Allergies and Tolerances
I have included this in the major problems facing the world as there is a general move towards science informing or persuading the population that certain foods are bad for them. What a creature has as a food supply defines how they operate and how they develop. Some foods are hard to tolerate and some are not, with the effects varying from person to person from not at all, to fatal. But there is a big difference between food tolerances, intolerances and allergies.
The idea that anything that causes an intolerance is bad has developed in modern society, but the food we eat has an evolutionary effect on us. Normally the evolutionary progression is inedible, through intolerance, developing into tolerances, then food of choice.
But we must be cautious about backing ourselves into a corner of extinction by removing things unnecessarily from the diet.

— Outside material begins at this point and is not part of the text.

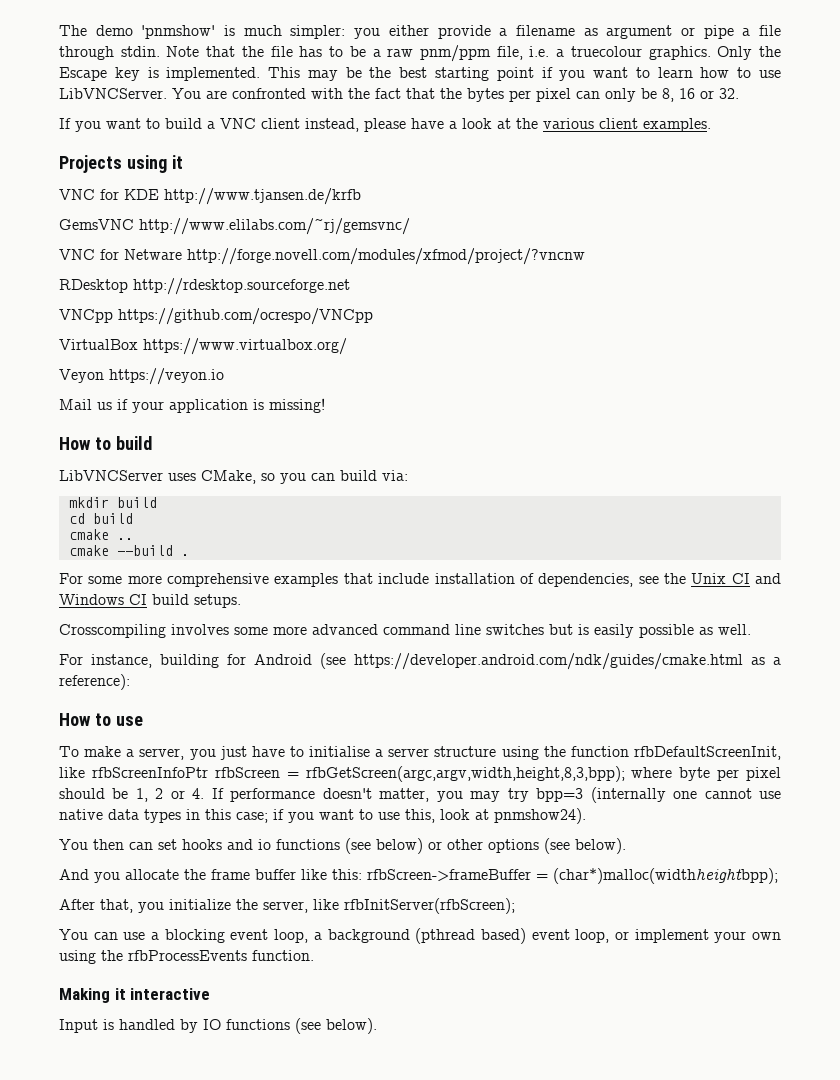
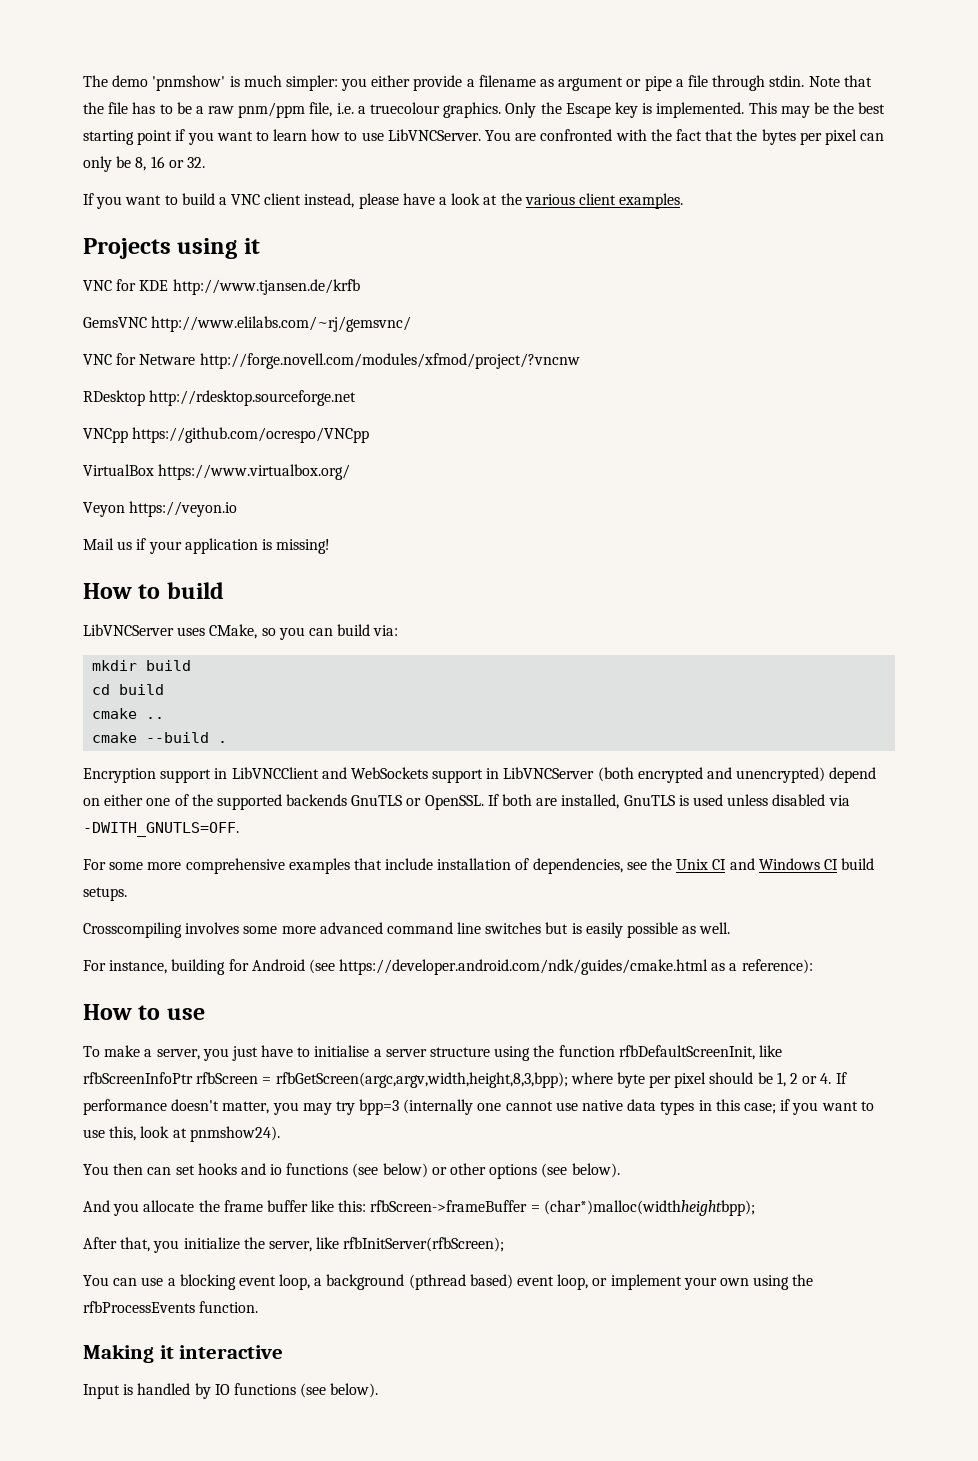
(189, 555) none -> [83,767,877,783] [83,794,850,810] [83,822,239,837] // Encryption support in LibVNCClient and WebSockets support in LibVNCServer (both encrypted and unencrypted) depend on either one of the supported backends GnuTLS or OpenSSL. If both are installed, GnuTLS is used unless disabled via -DWITH_GNUTLS=OFF.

We have a progression into increasing numbers of allergies where foods can cause major effects and damage, and a fashion trend for removing certain things from our diet. Nuts are a major cause of allergy, so nut consumption has reduced over the decades meaning more people are now intolerant of these things. Lactose is steadily being removed from the diet, allowing for greater intolerances, similarly with gluten.
A small minority are nut, lactose or gluten intolerant, in that consumption will cause them harm, the toleration for more processed foods expanding higher fat and sugar becoming more tolerated and less of a problem except in people being overweight.

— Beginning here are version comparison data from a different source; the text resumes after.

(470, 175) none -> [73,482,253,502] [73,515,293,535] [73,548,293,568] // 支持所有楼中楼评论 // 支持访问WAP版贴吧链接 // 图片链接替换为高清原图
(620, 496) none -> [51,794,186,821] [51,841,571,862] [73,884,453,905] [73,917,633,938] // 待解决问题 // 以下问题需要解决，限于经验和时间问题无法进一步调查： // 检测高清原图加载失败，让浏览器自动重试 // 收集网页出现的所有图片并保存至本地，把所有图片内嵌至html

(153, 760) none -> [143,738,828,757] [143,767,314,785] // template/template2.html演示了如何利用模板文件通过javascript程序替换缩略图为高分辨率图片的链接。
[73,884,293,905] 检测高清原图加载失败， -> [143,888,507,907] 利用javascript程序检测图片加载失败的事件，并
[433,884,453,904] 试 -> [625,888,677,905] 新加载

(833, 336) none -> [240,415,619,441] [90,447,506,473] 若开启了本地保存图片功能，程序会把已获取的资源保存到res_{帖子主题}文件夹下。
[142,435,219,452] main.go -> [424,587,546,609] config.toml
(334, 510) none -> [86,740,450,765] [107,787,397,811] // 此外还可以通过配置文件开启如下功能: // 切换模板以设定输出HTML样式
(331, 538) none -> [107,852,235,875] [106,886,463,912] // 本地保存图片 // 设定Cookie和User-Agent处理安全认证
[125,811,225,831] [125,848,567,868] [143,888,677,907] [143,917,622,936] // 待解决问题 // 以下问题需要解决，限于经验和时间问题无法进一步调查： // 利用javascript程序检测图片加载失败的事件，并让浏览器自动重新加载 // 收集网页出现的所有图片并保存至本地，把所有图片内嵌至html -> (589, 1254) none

But removal of nuts, lactose or gluten has the effect on present and subsequent populations in that many are now becoming intolerant due to lack of exposure. So, if we have the condition where other foods are not available, you will find they will have severe problems in using them. A progression that may end up with people being totally unable to eat them, removing the diversity of diet if things go really wrong and food supplies are limited.
This may be true for other foods such as meat, a move to remove meat from the diets allowing for meat intolerances to develop, so a population evolving that could not tolerate meat easily without problems, then leading onto a population that could not eat meat.
Imagine a society that cannot not eat any animal product, nuts, or gluten. An ideal philosophy in times of plenty. It has also removed a lot of fat, sugar and salt. Then problems strike and food becomes scarce, as it has happened many times in the past, and will happen again. The population then has to turn to other foods, requiring a fully functioning society to produce them, but it can’t handle any of the other foods.
An example of this is the Giant Panda. It is a bear that has specialised in eating a very narrow band of foods that very few other creatures consume. This very narrow band at the moment is quite plentiful in a particular area they are found, but disease, pests or climate change means that this specialisation, although good at present, makes them a prime target for extinction. If the climate does change its very likely that there will be no giant pandas in 100 years’ time, having backed themselves into an evolutionary corner. The average cost to keep a giant panda around works out to about £500,000 per bear for its 20-year lifetime, compared to £10,000 for a humans 72 years.
Climate change may mean they are the first to fail. By such specialisations the human race seems to be backing itself into a similar evolutionary dead end with its options closed down by choice.